Good coaching can lead to:

 
Better decisions.  Experienced coaches offer insight and perspective on a leader’s ideas.  Talking through actions before they are implemented tends to improve the chances for sound decisions.
More ideas and options.  A coaching environment encourages creative suggestions from both the leader and the coach.  An exchange occurs without risk.  One creative idea often leads to another.
Better support for the leader’s agenda.  Good coaching focuses on the issues most important to the leader.
 

Where there is pressure to improve, good coaching leads to:

 
  • Clearer goals and roles, and the opportunity to determine the distance between goals and reality
  • Better self awareness; discovery and clarity regarding individual strengths, weaknesses and opportunities to work towards more effective behaviours
  • Better discovery of developmental needs; what are gaps and how do I fill them?
  • Better support for continuous development; an opportunity to reflect on life experiences, clarify future goals and plan for development.
(adapted from Executive Coaching: What’s in it for you?  Witherspoon & White in Training & Development V50 N3)
 

In addition, coaching is powerful because it helps people: 

  • come to terms with where they are and where they need to be
    • so often people are unclear about today’s reality and tomorrow’s potential
  • help themselves to realise their full potential and do their best work
    • many leaders of yesterday restricted people’s growth and development
  • let go of the old ways
  • yesterday’s solutions often will not be relevant for tomorrow
  • ‘give birth’ to a new way of being
    • and release the creativity within themselves
  • see how they can ‘behave’ the new roles
    • and realise that it’s OK to change and be different
  • deal with the new behaviours required by the business
  • know what’s required and begin to explore new possibilities
  • see themselves in the new behaviours, adding value for the business and for themselves
  • creating new, more fulfilling futures
  • overcome the natural resistance to change
    • change has its discomfort and uncertainty
    • positively internalise change
    • and accept it
  • see change as a learning journey
    • that is a positive and growing experience
  • reinforce human dignity in the workplace
    • so that people can feel proud of their individual achievements
  • work together in teams
    • and experience the power of collective success.
 
There are many and differing interpretations of the meaning of coaching.  The dictionary defines it as, ‘to tutor, train, give hints to, prime with facts’ none of which is much help to us from a business perspective, because this can be done in many different ways.  When we talk about coaching in business we are referring to a specific way in which the above things are done.  “Coaching is primarily concerned with the type of relationship between the coach and the coachee, and the means and style of communication used.” 
 
Timothy Gallwey, author of several books on the “Inner Game” defines coaching as:
 
“Unlocking a person’s potential to maximise their performance.

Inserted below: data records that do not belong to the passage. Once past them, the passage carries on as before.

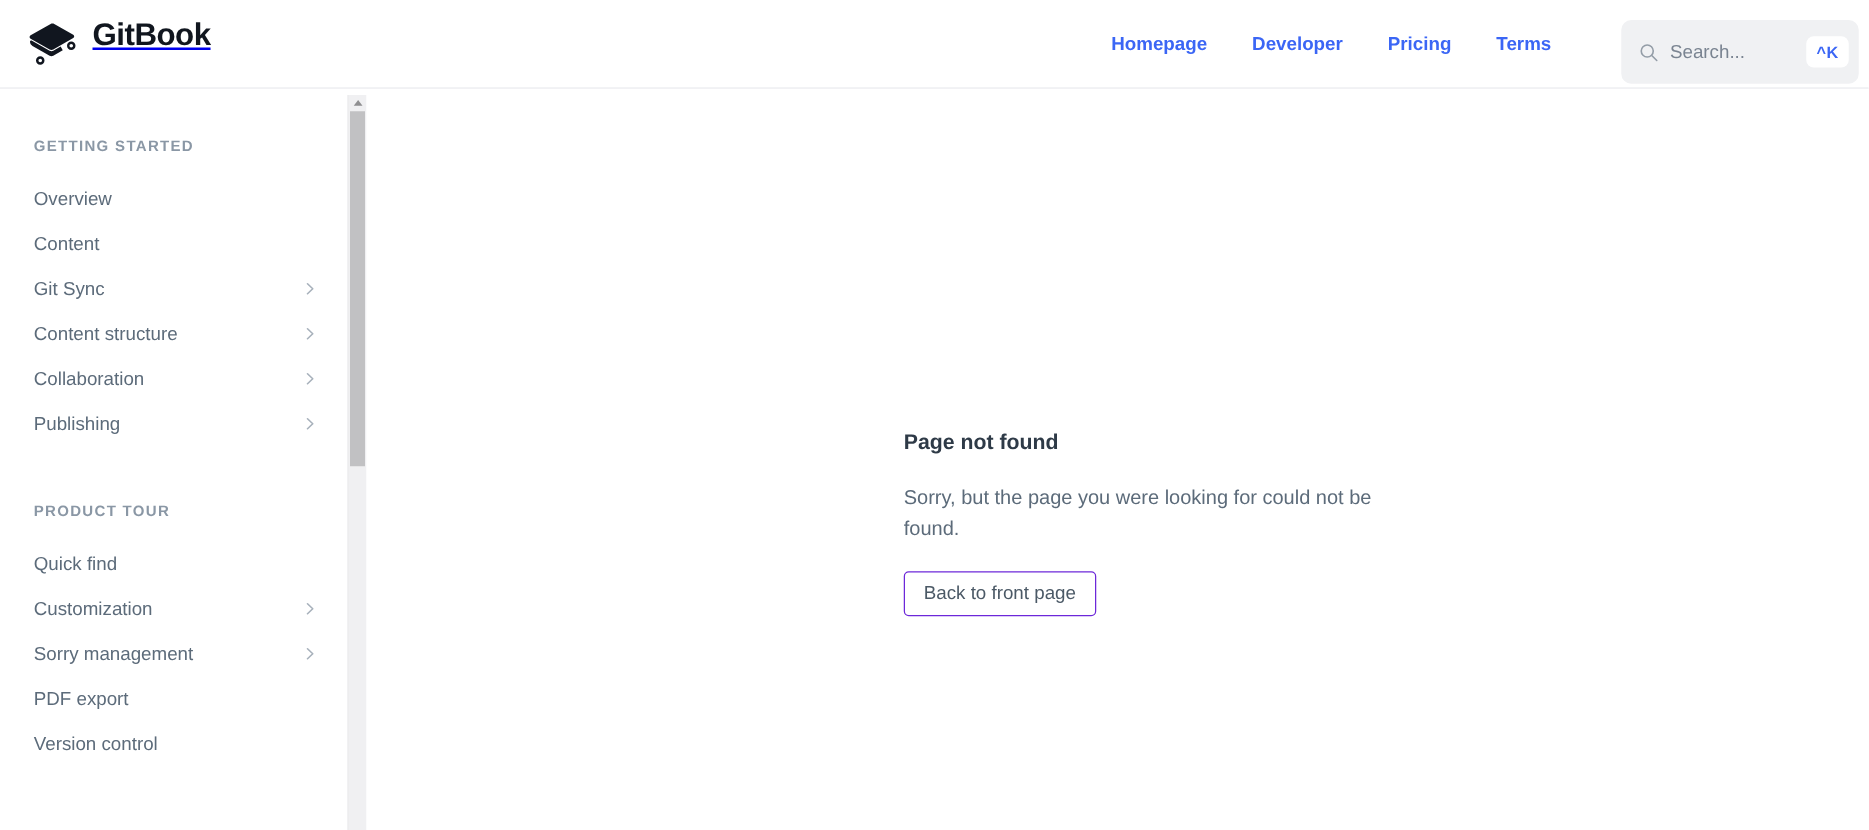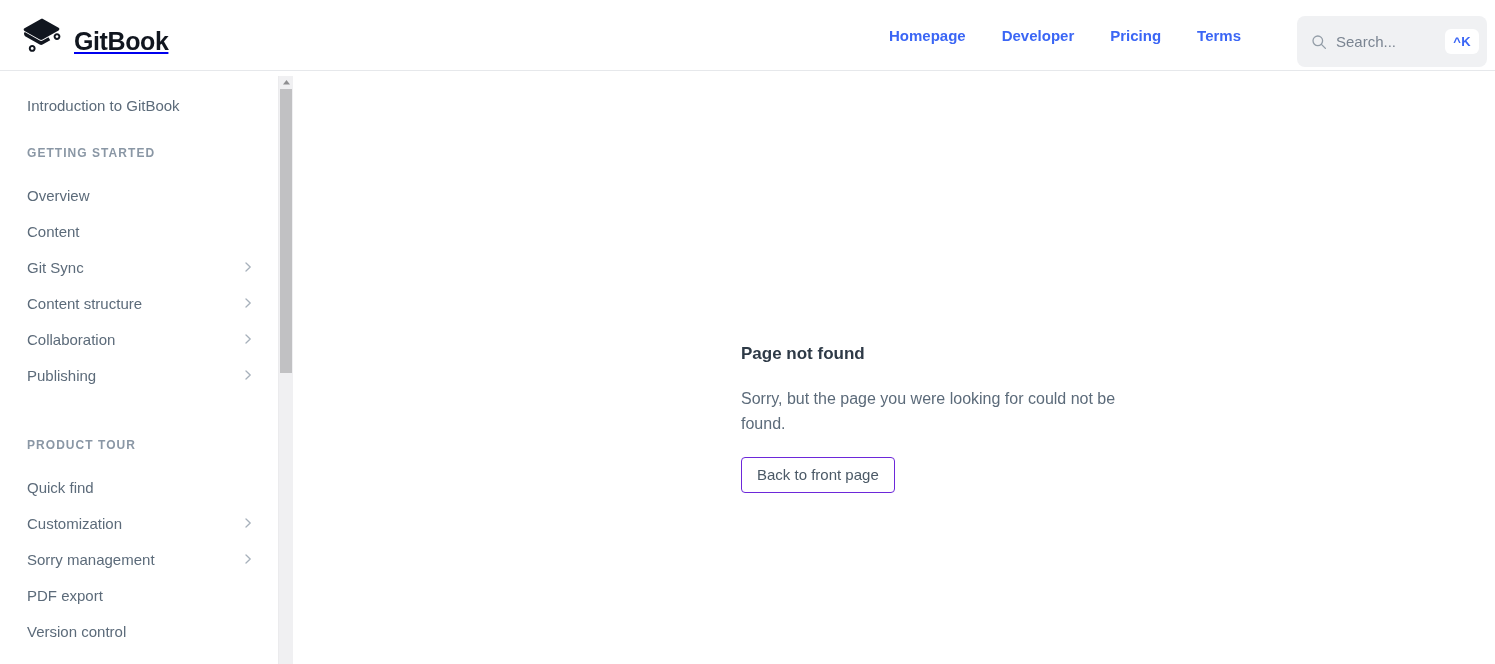--- a/index.html
+++ b/index.html
@@ -41,7 +41,7 @@
 
   .brand {
     display: flex;
-    align-items: flex-end;
+    align-items: flex-start;
     gap: 10px;
     cursor: pointer;
     text-decoration: underline;

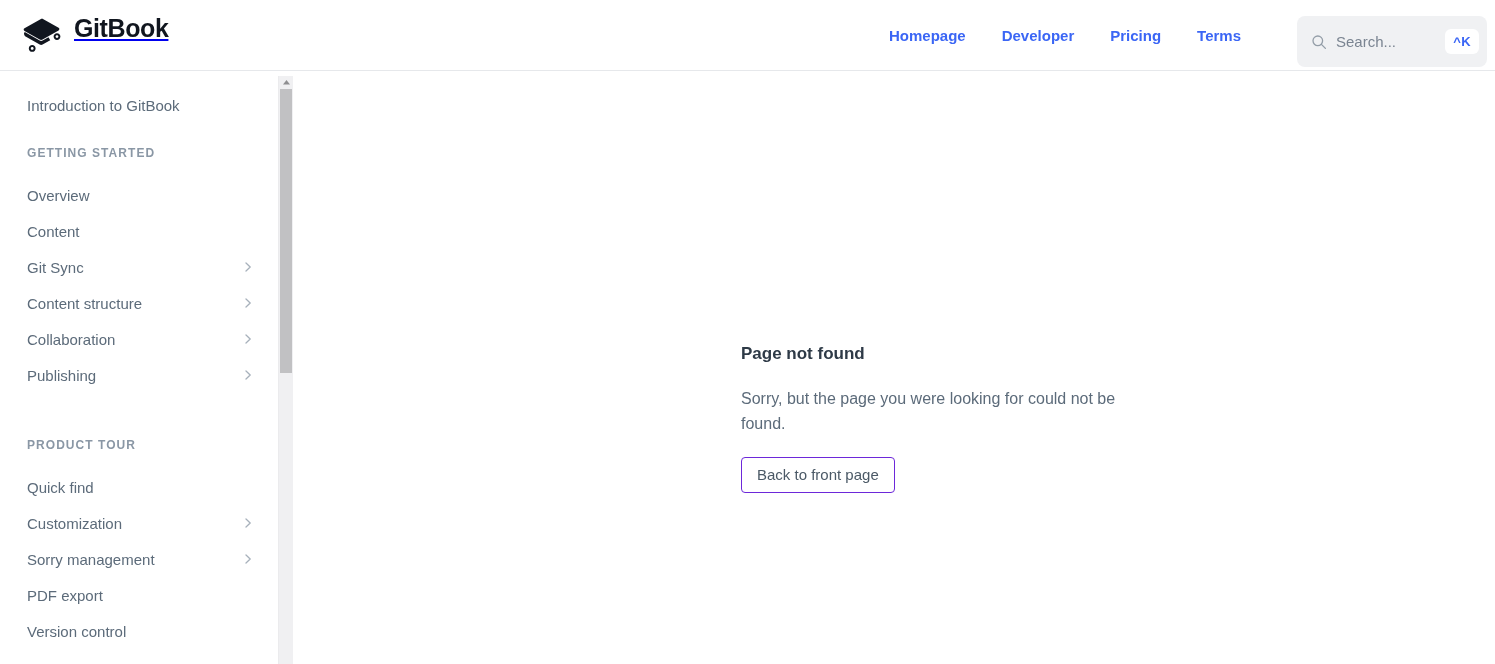--- a/index.html
+++ b/index.html
@@ -317,9 +317,6 @@
 
         <div class="spacer-top"></div>
 
-        <a class="side-item" href="#">
-          <span class="label">Introduction to GitBook</span>
-        </a>
 
         <div class="gap-after-intro"></div>
 

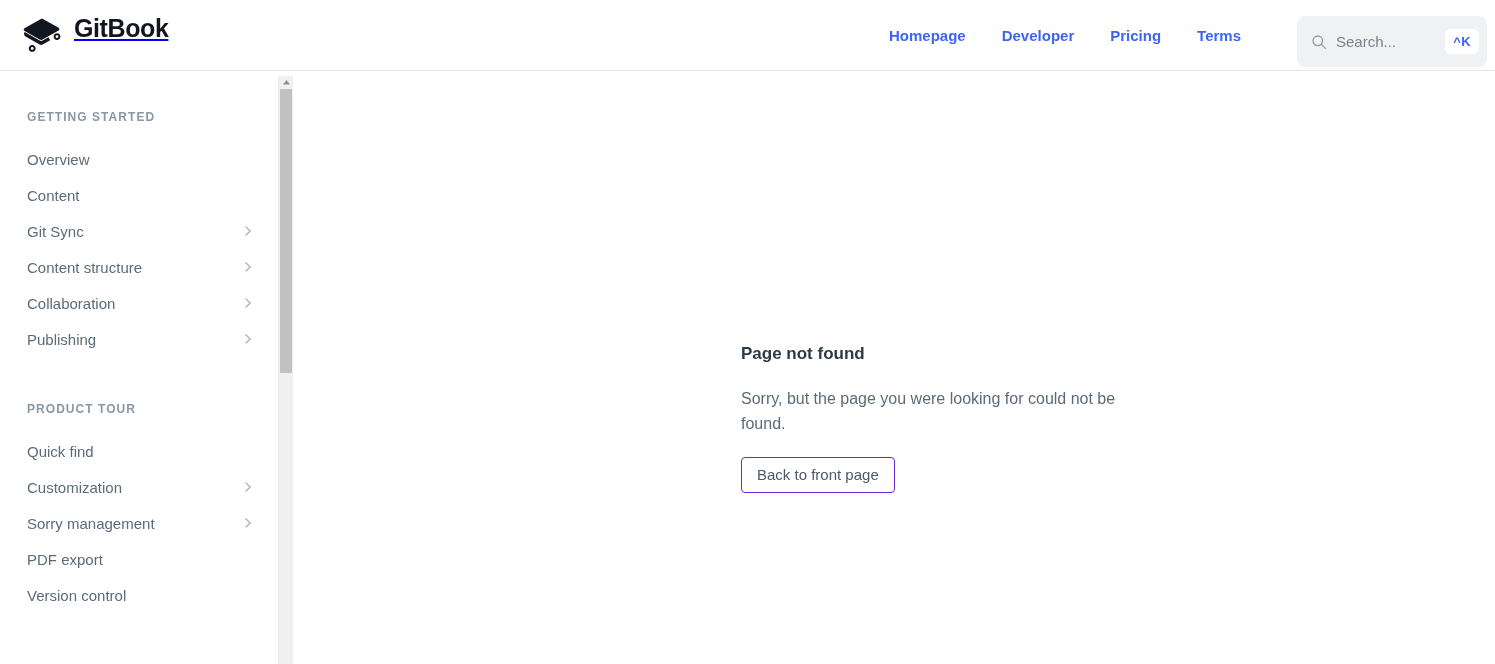--- a/index.html
+++ b/index.html
@@ -240,7 +240,7 @@
 
   .notfound {
     position: absolute;
-    left: 447px;
+    left: 429px;
     top: 272px;
     width: 390px;
   }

It is helping them to learn rather than teaching them”
 

So it’s about:

 
  • Relationship .. based on honesty, openness and trust
  • Style of Communication .. based on asking questions and seeking to understand.   more reflective style rather than one which directs 
  • Learning .. based on helping the subject to come to their own conclusions, on working things out for themselves rather than being told
 
Telling is not wrong.  In coaching, however, we encourage a style that is far more empowering for the subject.  We seek to extend our skills along a continuum from telling, where the leader is in control and wants to impart information with no debate, to a purely deductive conversation, where the subject is in control of the outcome and the leader is acting more like a mirror for the subject.